───── Records supplied
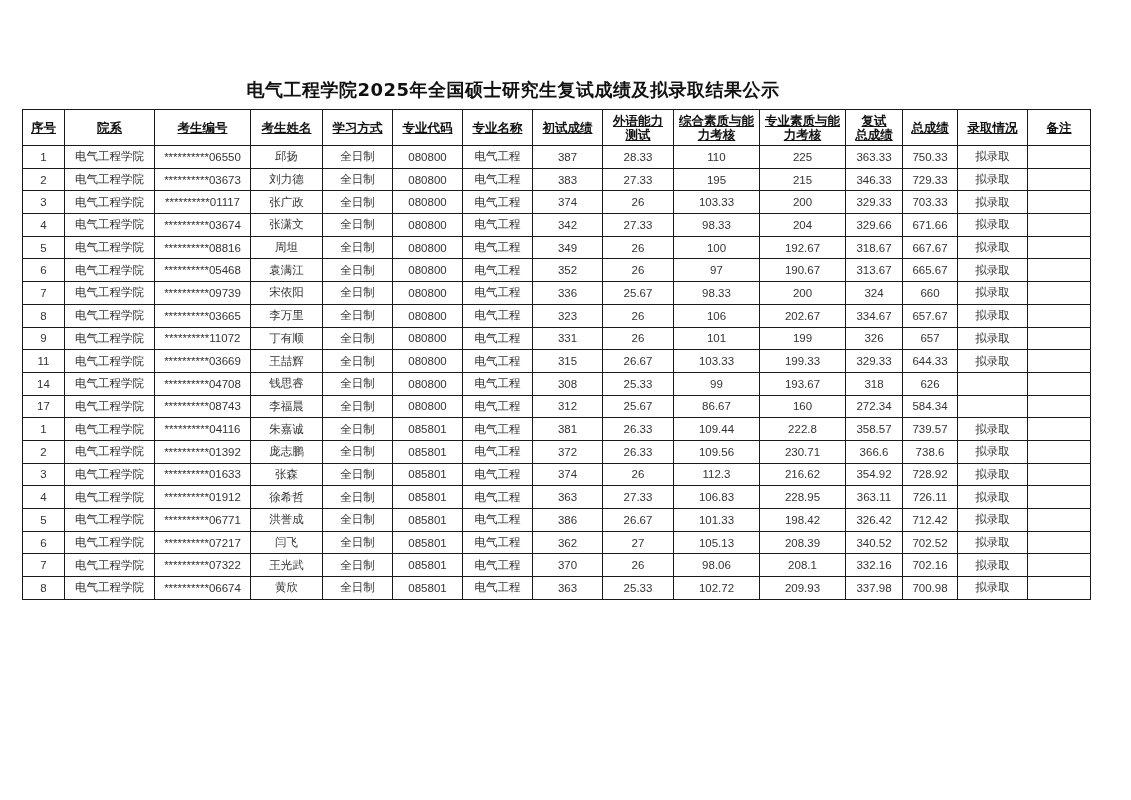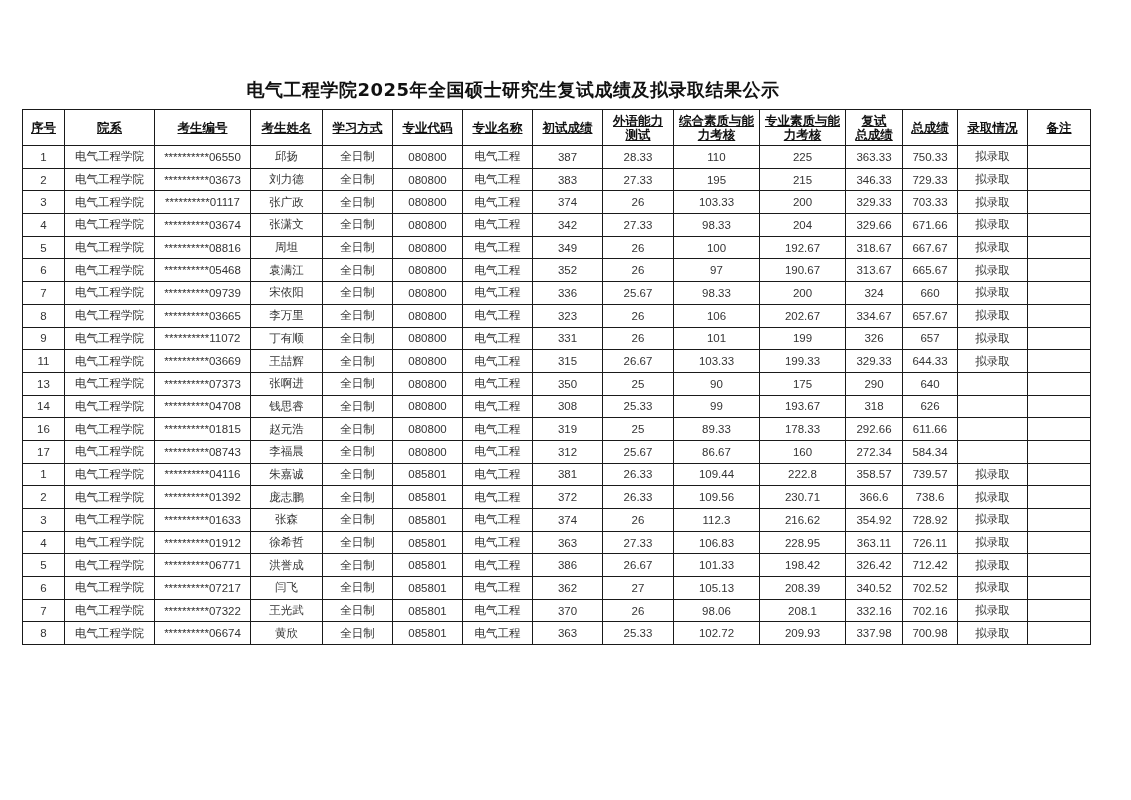"13" tr { html: <tr> <td>13</td> <td>电气工程学院</td> <td>**********07373</td> <td>张啊进</td> <td>全日制</td> <td>080800</td> <td>电气工程</td> <td>350</td> <td>25</td> <td>90</td> <td>175</td> <td>290</td> <td>640</td> <td></td> <td></td> </tr> -> none }
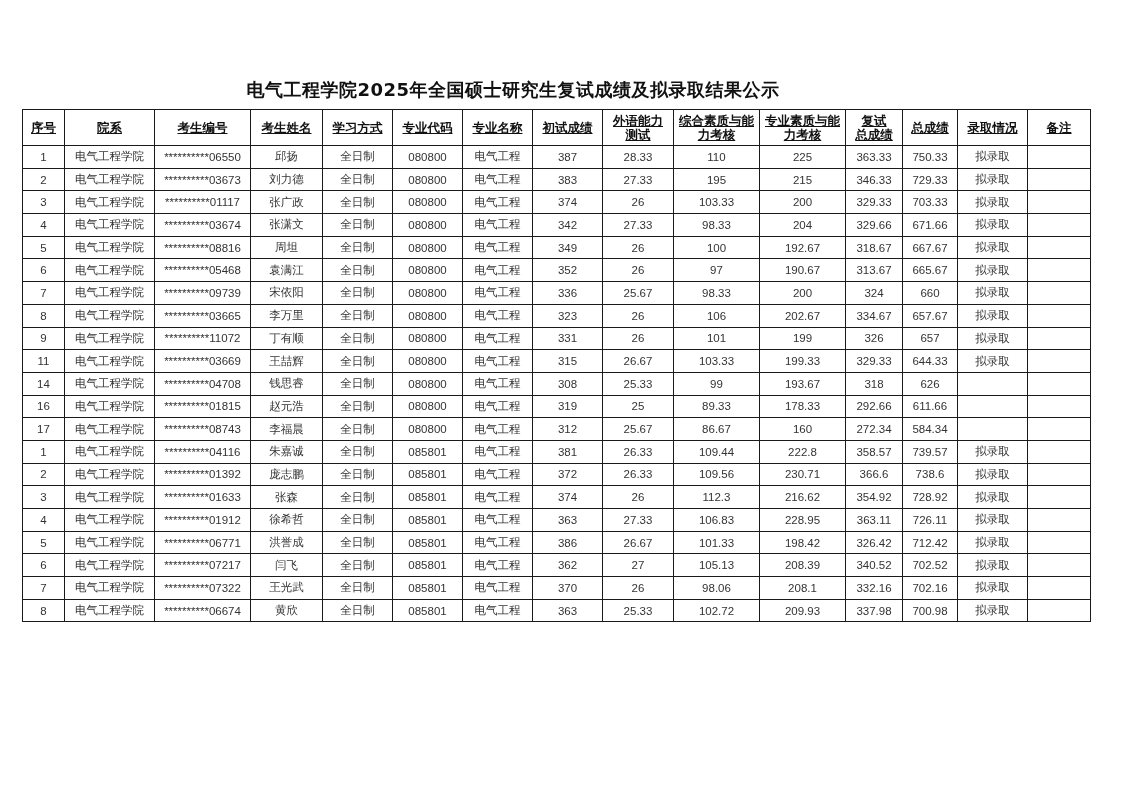"16" tr { html: <tr> <td>16</td> <td>电气工程学院</td> <td>**********01815</td> <td>赵元浩</td> <td>全日制</td> <td>080800</td> <td>电气工程</td> <td>319</td> <td>25</td> <td>89.33</td> <td>178.33</td> <td>292.66</td> <td>611.66</td> <td></td> <td></td> </tr> -> none }
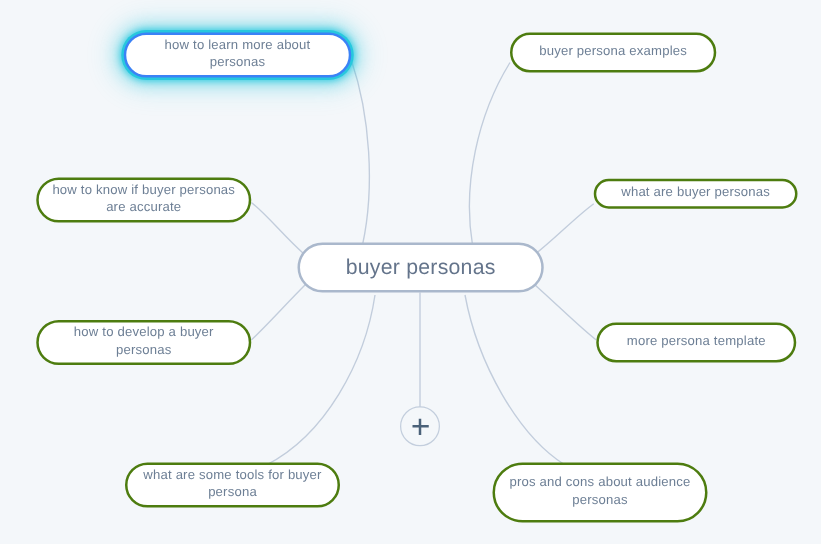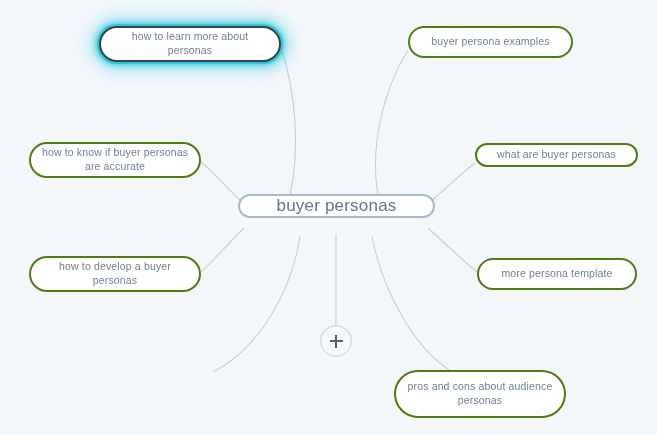"how to learn more about" .node-selected { border: 2px solid #404040 -> 2px solid #3b82f6 }
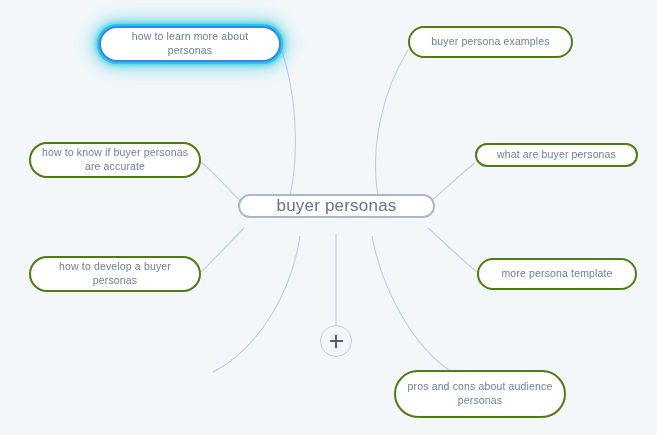"buyer personas" div.node { height: 24px -> 40px }
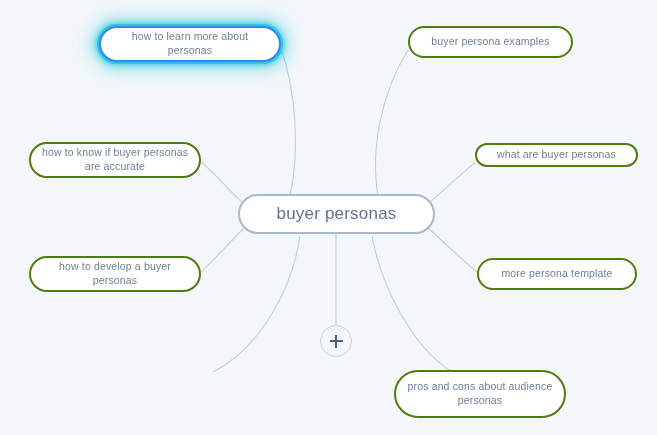"what are some tools for" div.node { html: none -> <div> <span>what are some tools for buyer persona</span> </div> }
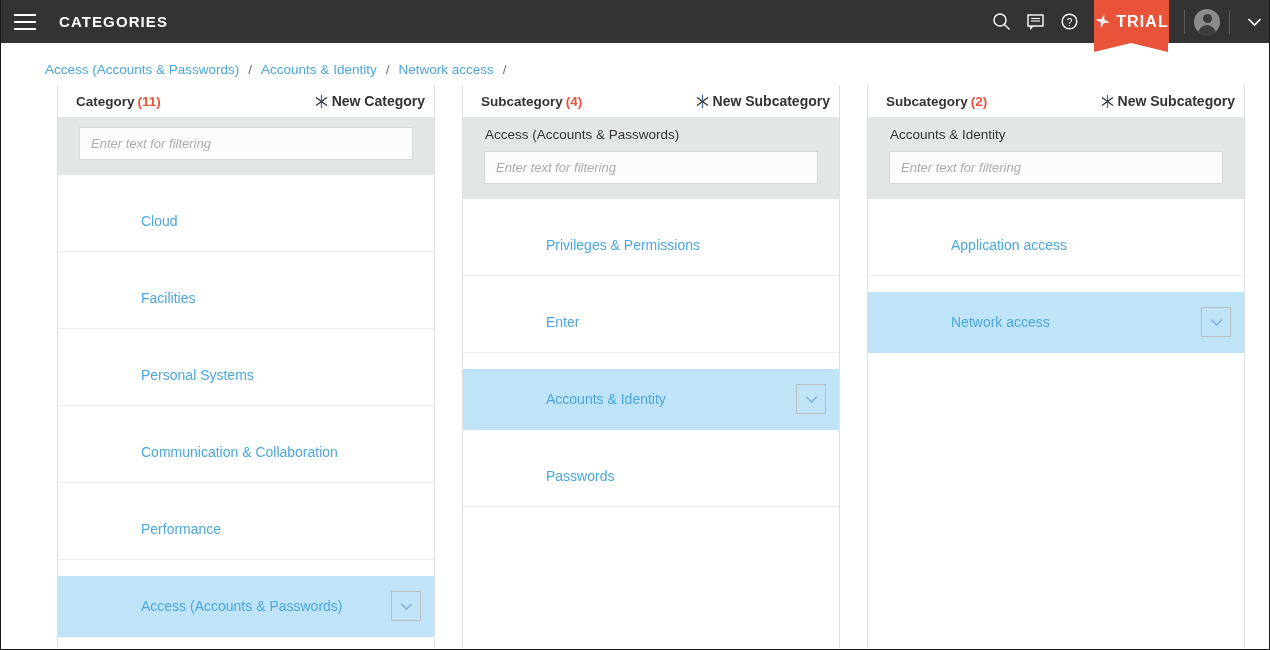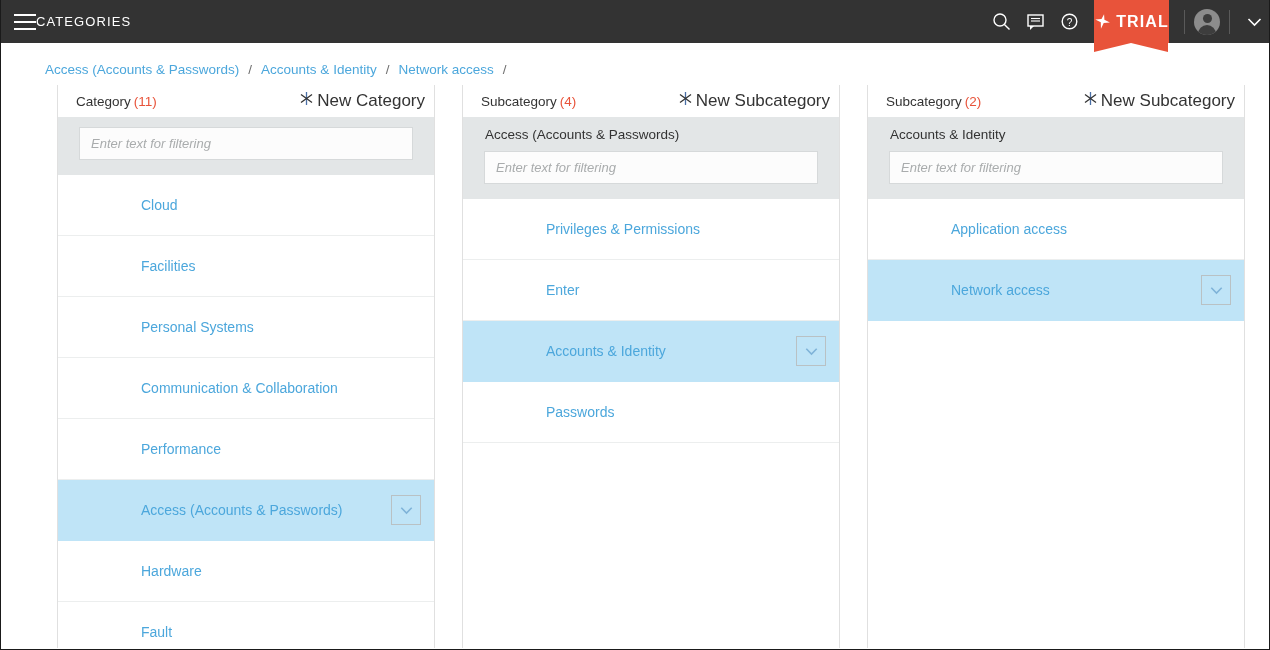"CATEGORIES" .app-title { font-size: 13px -> 15px; font-weight: 400 -> 700; margin-left: none -> 23px }
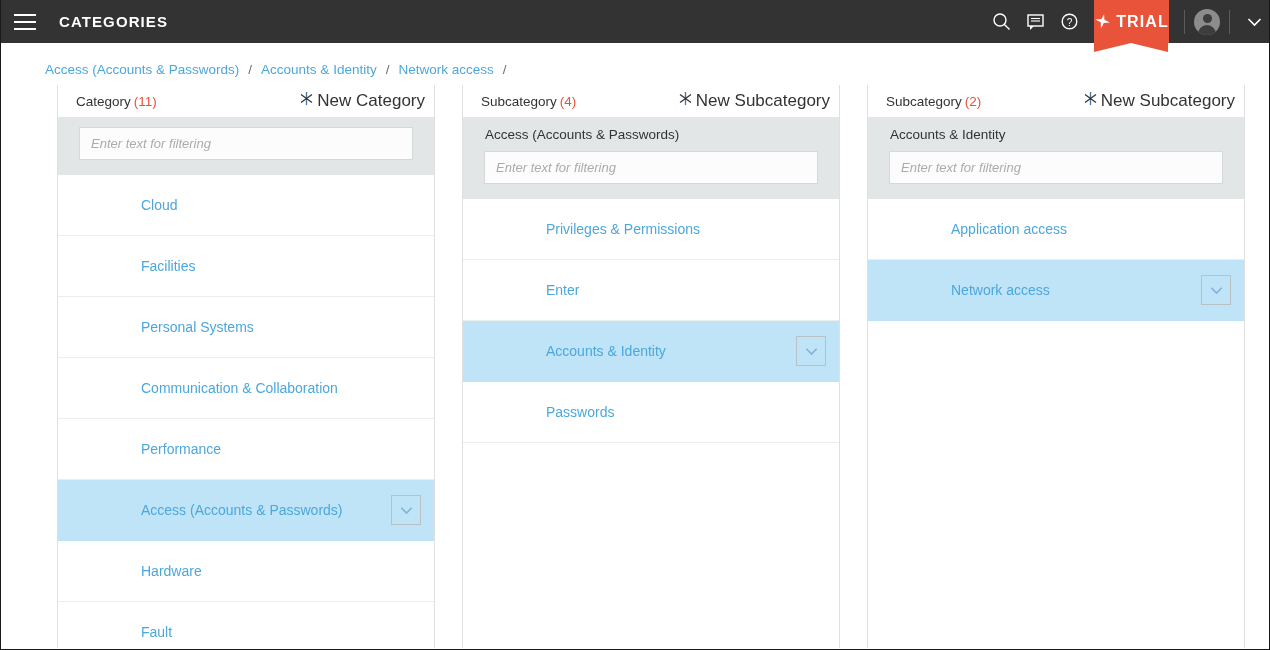"Category (11)" .panel-head { font-weight: none -> bold }
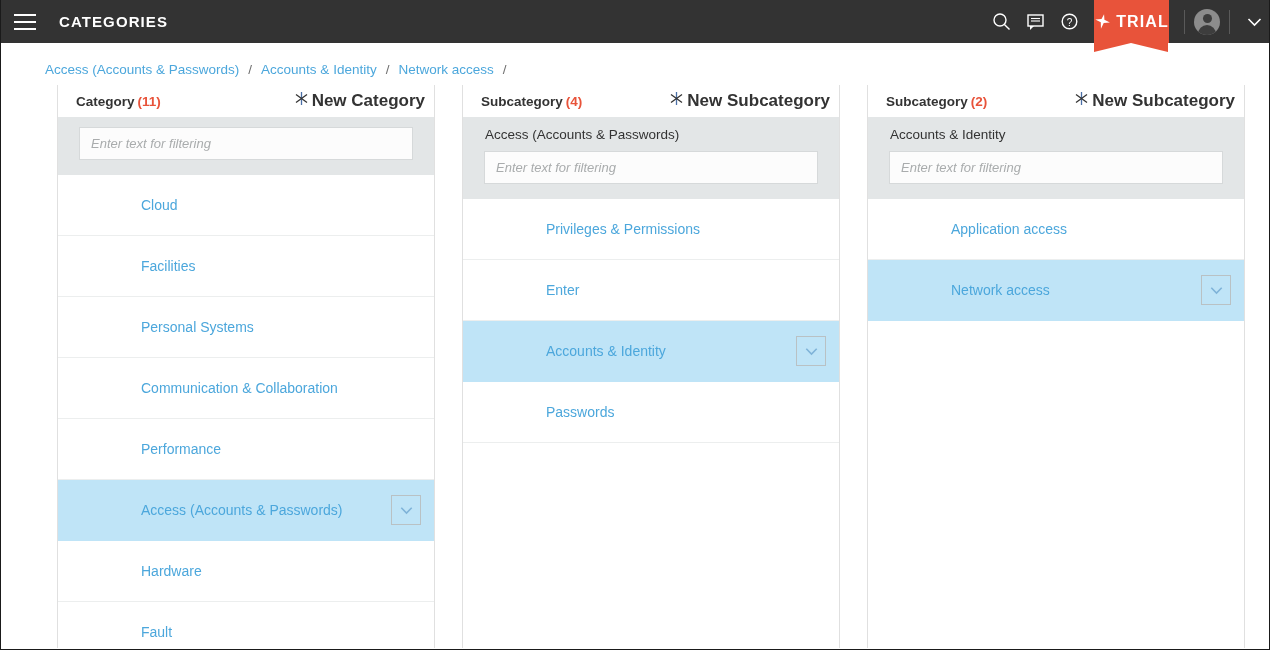"New Category" .new-btn { align-items: flex-start -> flex-end; font-size: 17px -> 14px }
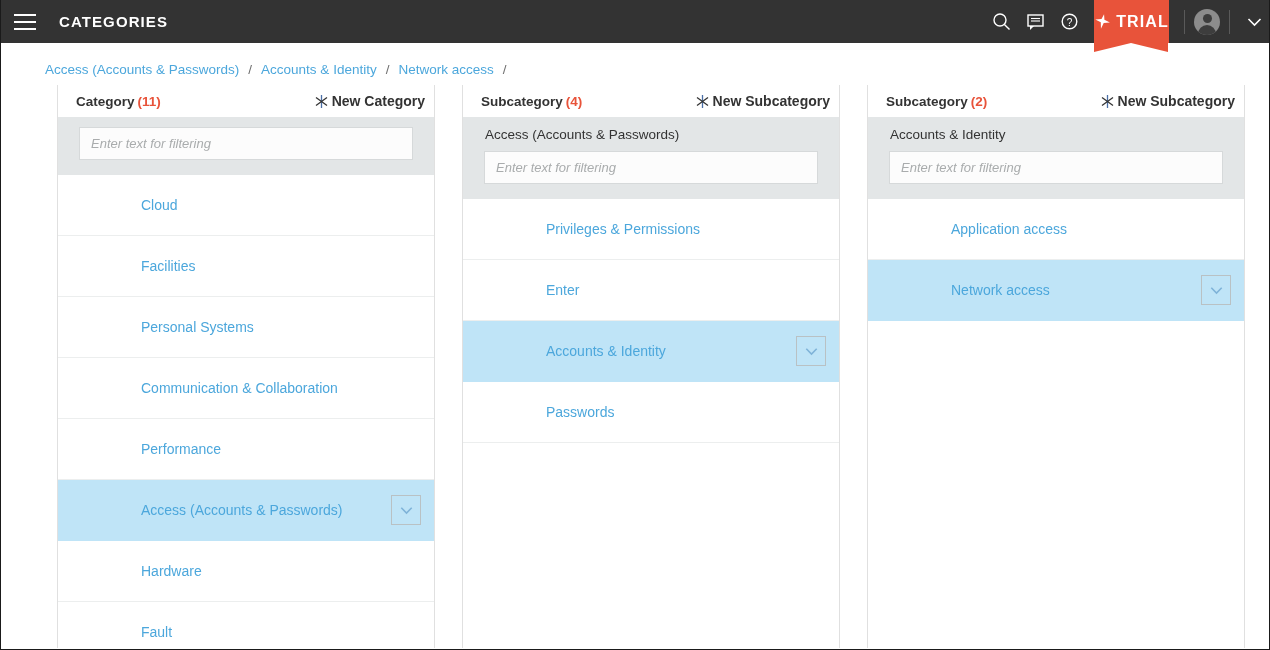"Cloud" .list-item { margin-top: none -> 16px }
──────────
§ **Directions for this task**:
Leaving aside the images, write out the entries above word for word.

§ **Reply**:
"13" tr { html: <tr> <td>13</td> <td>电气工程学院</td> <td>**********07373</td> <td>张啊进</td> <td>全日制</td> <td>080800</td> <td>电气工程</td> <td>350</td> <td>25</td> <td>90</td> <td>175</td> <td>290</td> <td>640</td> <td></td> <td></td> </tr> -> none }
"16" tr { html: <tr> <td>16</td> <td>电气工程学院</td> <td>**********01815</td> <td>赵元浩</td> <td>全日制</td> <td>080800</td> <td>电气工程</td> <td>319</td> <td>25</td> <td>89.33</td> <td>178.33</td> <td>292.66</td> <td>611.66</td> <td></td> <td></td> </tr> -> none }
"how to learn more about" .node-selected { border: 2px solid #404040 -> 2px solid #3b82f6 }
"buyer personas" div.node { height: 24px -> 40px }
"what are some tools for" div.node { html: none -> <div> <span>what are some tools for buyer persona</span> </div> }
"CATEGORIES" .app-title { font-size: 13px -> 15px; font-weight: 400 -> 700; margin-left: none -> 23px }
"Category (11)" .panel-head { font-weight: none -> bold }
"New Category" .new-btn { align-items: flex-start -> flex-end; font-size: 17px -> 14px }
"Cloud" .list-item { margin-top: none -> 16px }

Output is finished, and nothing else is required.